- [BRIEF] Look through the records below for the line with "AVERAGE | R: 148.3 -> 148.4". Return that line and each one after it up to and including the line with "filter: none -> 1901-2000 Mean <= 57.2", exactly.

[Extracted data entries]
>>>
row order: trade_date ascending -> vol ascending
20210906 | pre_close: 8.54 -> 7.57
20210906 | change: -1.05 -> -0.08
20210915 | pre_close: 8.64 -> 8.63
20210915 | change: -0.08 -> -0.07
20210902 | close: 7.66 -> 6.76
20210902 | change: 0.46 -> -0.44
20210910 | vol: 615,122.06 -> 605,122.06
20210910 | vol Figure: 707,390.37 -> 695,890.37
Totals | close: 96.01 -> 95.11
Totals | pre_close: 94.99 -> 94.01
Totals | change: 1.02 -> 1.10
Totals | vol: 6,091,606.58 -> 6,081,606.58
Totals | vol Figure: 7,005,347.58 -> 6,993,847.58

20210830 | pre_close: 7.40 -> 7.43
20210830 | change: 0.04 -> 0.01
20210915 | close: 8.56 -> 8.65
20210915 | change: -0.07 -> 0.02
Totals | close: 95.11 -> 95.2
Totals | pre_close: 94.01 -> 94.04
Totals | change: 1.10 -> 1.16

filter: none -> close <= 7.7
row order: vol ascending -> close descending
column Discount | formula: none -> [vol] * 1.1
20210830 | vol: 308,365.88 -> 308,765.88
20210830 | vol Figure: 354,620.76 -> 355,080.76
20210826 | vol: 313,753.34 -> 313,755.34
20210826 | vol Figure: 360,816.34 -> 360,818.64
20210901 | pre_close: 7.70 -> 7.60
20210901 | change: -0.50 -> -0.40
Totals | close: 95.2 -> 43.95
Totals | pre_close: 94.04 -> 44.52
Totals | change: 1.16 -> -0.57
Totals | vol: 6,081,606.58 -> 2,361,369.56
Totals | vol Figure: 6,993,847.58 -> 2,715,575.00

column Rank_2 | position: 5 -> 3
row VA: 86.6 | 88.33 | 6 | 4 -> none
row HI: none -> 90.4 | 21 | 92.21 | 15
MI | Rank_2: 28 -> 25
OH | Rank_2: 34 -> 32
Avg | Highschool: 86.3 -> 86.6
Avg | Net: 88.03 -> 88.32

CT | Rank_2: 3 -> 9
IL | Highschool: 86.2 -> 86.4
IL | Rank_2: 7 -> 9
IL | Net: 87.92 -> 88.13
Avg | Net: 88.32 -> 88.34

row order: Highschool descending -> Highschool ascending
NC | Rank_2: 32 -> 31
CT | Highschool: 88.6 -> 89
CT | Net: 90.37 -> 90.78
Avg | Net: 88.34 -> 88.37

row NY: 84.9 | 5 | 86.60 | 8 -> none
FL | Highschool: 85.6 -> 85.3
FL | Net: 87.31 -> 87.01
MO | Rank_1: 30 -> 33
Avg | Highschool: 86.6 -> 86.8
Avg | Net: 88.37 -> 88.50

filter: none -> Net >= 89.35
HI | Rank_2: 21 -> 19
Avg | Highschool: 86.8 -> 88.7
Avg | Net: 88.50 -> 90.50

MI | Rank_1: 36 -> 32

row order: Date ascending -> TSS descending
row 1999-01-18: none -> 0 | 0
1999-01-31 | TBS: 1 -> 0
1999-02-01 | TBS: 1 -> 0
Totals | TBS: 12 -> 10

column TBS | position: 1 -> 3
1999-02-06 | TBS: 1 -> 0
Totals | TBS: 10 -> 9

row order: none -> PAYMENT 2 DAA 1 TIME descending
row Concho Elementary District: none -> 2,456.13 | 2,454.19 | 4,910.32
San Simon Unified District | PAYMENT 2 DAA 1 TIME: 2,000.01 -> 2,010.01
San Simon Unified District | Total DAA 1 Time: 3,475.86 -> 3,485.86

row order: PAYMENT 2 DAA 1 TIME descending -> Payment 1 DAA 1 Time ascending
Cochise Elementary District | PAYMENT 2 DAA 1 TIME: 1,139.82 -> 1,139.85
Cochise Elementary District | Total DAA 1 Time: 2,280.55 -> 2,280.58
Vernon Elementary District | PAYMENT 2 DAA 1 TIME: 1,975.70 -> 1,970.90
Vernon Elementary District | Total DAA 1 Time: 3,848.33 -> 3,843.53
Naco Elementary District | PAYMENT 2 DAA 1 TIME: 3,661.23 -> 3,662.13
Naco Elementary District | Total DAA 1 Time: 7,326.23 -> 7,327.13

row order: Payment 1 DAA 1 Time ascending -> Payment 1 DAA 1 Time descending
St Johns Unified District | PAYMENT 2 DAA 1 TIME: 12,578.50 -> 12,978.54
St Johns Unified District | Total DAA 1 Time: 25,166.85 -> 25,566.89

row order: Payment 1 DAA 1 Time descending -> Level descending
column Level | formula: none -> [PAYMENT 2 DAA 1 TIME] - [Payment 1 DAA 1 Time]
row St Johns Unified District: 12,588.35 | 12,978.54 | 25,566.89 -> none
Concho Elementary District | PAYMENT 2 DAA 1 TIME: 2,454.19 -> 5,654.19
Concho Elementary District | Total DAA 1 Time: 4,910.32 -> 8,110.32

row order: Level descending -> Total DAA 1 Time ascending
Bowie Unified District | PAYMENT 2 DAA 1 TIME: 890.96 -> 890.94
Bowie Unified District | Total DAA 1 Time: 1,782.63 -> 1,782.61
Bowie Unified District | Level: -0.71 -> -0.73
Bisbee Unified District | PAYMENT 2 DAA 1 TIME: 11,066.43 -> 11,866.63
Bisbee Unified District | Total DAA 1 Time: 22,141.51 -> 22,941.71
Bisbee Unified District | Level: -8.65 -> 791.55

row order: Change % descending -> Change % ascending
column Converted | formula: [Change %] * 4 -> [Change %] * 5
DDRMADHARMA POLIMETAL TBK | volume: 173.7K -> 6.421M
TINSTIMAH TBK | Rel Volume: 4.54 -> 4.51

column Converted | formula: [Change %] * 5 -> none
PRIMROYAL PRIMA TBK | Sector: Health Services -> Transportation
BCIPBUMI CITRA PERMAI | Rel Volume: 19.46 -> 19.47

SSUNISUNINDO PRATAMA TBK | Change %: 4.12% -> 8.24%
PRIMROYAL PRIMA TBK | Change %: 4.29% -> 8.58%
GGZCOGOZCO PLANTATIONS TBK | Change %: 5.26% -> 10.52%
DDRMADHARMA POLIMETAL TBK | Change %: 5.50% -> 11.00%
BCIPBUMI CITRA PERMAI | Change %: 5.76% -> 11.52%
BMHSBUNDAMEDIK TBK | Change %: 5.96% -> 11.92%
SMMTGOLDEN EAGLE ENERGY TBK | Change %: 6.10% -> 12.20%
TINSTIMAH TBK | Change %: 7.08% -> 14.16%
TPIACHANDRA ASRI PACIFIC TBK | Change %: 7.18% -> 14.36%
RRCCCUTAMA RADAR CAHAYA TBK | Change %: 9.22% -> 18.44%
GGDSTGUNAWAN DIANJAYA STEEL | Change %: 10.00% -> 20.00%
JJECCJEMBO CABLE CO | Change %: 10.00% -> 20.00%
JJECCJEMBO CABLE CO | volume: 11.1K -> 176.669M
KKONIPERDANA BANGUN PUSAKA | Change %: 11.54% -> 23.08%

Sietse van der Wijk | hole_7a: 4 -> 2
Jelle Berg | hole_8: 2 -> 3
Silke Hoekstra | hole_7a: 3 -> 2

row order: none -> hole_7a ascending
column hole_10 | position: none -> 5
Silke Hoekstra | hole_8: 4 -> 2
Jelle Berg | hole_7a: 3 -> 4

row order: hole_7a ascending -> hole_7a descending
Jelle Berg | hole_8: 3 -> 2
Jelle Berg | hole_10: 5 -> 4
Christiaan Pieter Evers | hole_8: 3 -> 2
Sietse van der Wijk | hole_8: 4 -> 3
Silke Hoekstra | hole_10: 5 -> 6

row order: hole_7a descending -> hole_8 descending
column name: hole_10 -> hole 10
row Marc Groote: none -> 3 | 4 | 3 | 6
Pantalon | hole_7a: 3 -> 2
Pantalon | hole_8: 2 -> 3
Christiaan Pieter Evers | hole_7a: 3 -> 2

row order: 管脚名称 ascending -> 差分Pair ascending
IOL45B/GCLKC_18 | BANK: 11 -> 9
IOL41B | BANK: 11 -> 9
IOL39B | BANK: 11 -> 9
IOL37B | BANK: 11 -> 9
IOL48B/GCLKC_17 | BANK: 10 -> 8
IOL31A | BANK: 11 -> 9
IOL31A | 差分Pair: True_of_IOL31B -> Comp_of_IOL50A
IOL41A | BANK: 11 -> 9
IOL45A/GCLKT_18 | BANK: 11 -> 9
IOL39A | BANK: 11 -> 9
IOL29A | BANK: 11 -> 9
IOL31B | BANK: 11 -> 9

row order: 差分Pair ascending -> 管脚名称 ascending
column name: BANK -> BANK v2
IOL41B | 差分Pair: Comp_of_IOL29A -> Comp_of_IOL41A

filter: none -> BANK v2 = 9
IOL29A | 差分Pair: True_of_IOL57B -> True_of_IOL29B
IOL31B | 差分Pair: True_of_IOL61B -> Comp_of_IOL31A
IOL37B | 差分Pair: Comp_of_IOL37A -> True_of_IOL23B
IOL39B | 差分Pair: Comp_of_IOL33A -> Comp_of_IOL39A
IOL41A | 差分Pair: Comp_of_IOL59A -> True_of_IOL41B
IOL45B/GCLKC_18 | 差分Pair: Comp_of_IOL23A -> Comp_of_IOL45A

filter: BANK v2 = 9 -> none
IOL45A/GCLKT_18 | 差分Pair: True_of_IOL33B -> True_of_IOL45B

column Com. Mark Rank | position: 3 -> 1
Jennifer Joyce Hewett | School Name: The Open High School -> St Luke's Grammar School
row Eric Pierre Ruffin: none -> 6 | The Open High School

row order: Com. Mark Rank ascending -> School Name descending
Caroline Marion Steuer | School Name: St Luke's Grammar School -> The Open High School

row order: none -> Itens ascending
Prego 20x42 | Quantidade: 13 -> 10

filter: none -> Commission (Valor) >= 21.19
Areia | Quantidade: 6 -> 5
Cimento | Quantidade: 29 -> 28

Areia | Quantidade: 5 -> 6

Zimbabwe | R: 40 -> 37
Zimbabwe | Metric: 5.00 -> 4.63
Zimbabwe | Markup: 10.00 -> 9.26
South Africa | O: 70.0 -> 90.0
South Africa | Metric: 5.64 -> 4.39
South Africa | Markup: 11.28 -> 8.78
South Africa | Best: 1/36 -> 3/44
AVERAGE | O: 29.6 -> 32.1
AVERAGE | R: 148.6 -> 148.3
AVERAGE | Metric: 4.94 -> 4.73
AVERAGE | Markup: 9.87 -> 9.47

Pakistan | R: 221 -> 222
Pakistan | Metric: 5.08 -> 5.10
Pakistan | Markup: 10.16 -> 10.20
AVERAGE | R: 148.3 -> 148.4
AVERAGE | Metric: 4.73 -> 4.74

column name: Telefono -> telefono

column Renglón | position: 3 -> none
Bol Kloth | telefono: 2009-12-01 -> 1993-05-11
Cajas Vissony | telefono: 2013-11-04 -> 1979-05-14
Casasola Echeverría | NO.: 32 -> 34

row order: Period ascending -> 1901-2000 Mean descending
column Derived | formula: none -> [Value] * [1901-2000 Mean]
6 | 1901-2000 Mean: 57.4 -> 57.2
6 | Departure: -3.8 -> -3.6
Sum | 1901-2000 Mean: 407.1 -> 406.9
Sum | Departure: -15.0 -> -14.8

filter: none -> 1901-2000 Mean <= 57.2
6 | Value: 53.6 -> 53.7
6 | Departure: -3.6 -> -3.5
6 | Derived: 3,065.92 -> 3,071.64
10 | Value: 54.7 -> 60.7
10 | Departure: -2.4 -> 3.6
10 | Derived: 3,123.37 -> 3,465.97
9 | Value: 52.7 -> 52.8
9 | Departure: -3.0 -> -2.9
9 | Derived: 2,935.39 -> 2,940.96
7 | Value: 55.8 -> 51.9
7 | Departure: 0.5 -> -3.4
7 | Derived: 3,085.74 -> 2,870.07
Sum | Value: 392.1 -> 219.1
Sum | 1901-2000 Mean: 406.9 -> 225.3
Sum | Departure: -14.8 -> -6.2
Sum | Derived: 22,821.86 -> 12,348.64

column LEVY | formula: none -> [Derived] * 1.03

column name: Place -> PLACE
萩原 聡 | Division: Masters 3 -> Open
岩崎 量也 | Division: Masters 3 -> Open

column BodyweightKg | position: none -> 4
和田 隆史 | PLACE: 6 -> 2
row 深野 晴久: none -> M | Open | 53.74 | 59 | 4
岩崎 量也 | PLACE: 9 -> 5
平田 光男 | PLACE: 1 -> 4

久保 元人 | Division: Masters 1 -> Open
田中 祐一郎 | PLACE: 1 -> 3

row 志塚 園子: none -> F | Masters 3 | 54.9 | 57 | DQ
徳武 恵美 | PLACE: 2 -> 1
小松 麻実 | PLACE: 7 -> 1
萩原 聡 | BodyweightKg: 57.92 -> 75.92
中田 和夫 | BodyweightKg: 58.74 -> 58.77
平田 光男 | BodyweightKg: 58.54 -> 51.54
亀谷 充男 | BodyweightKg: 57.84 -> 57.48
<<<
- [ANSWER BELOW]
AVERAGE | R: 148.3 -> 148.4
AVERAGE | Metric: 4.73 -> 4.74

column name: Telefono -> telefono

column Renglón | position: 3 -> none
Bol Kloth | telefono: 2009-12-01 -> 1993-05-11
Cajas Vissony | telefono: 2013-11-04 -> 1979-05-14
Casasola Echeverría | NO.: 32 -> 34

row order: Period ascending -> 1901-2000 Mean descending
column Derived | formula: none -> [Value] * [1901-2000 Mean]
6 | 1901-2000 Mean: 57.4 -> 57.2
6 | Departure: -3.8 -> -3.6
Sum | 1901-2000 Mean: 407.1 -> 406.9
Sum | Departure: -15.0 -> -14.8

filter: none -> 1901-2000 Mean <= 57.2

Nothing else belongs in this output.